● Information supplied:
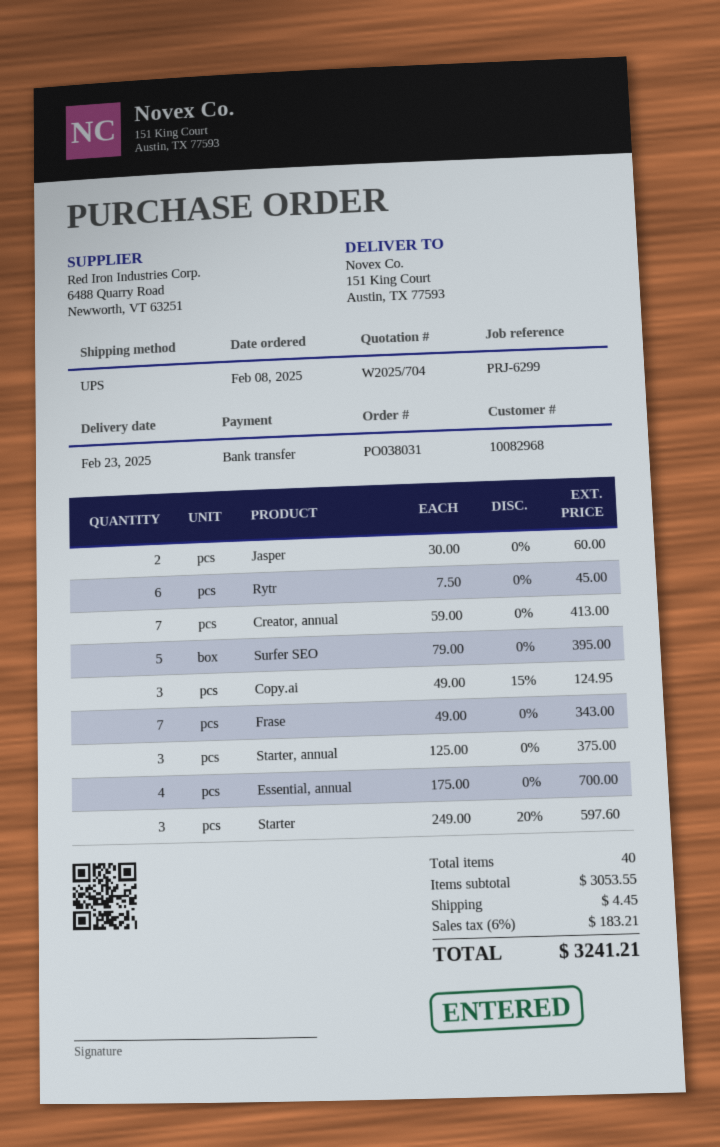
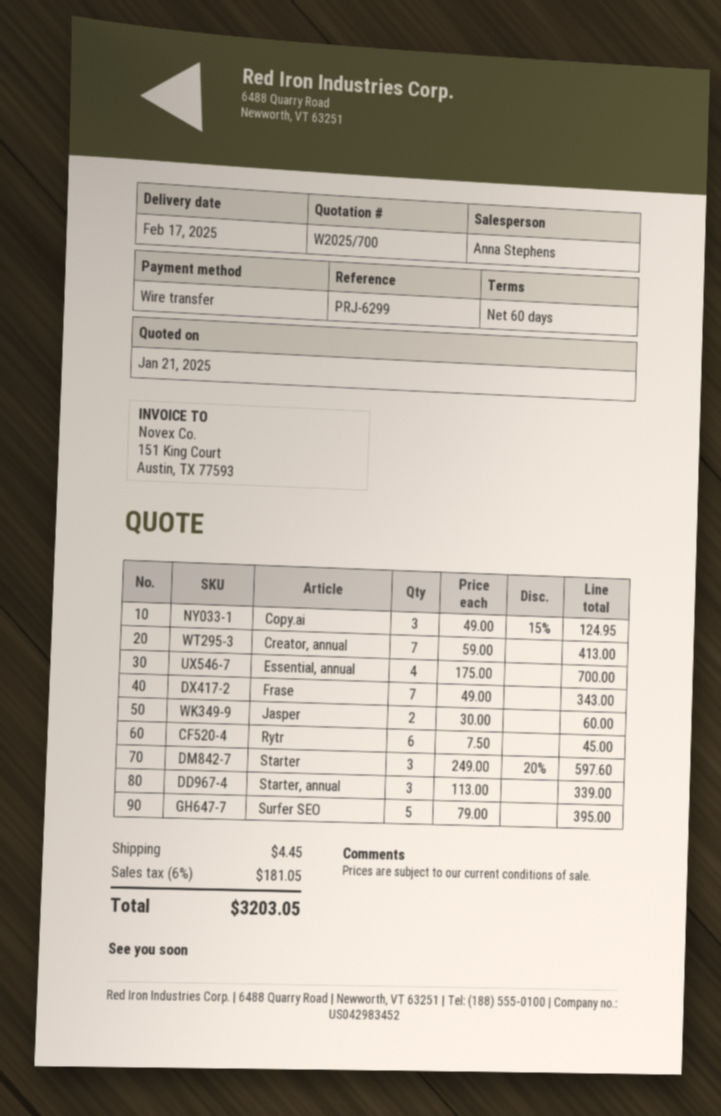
quote number: W2025/704 -> W2025/700
delivery date: 2025-02-23 -> 2025-02-17
Starter, annual: 3 x 125.00 = 375.00 -> 3 x 113.00 = 339.00
tax: 6% = 183.21 -> 6% = 181.05
total: 3241.21 -> 3203.05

● Exercise:
Output the whole listing again, exactly, without its pictures.

● Exercise solution:
quote number: W2025/704 -> W2025/700
delivery date: 2025-02-23 -> 2025-02-17
Starter, annual: 3 x 125.00 = 375.00 -> 3 x 113.00 = 339.00
tax: 6% = 183.21 -> 6% = 181.05
total: 3241.21 -> 3203.05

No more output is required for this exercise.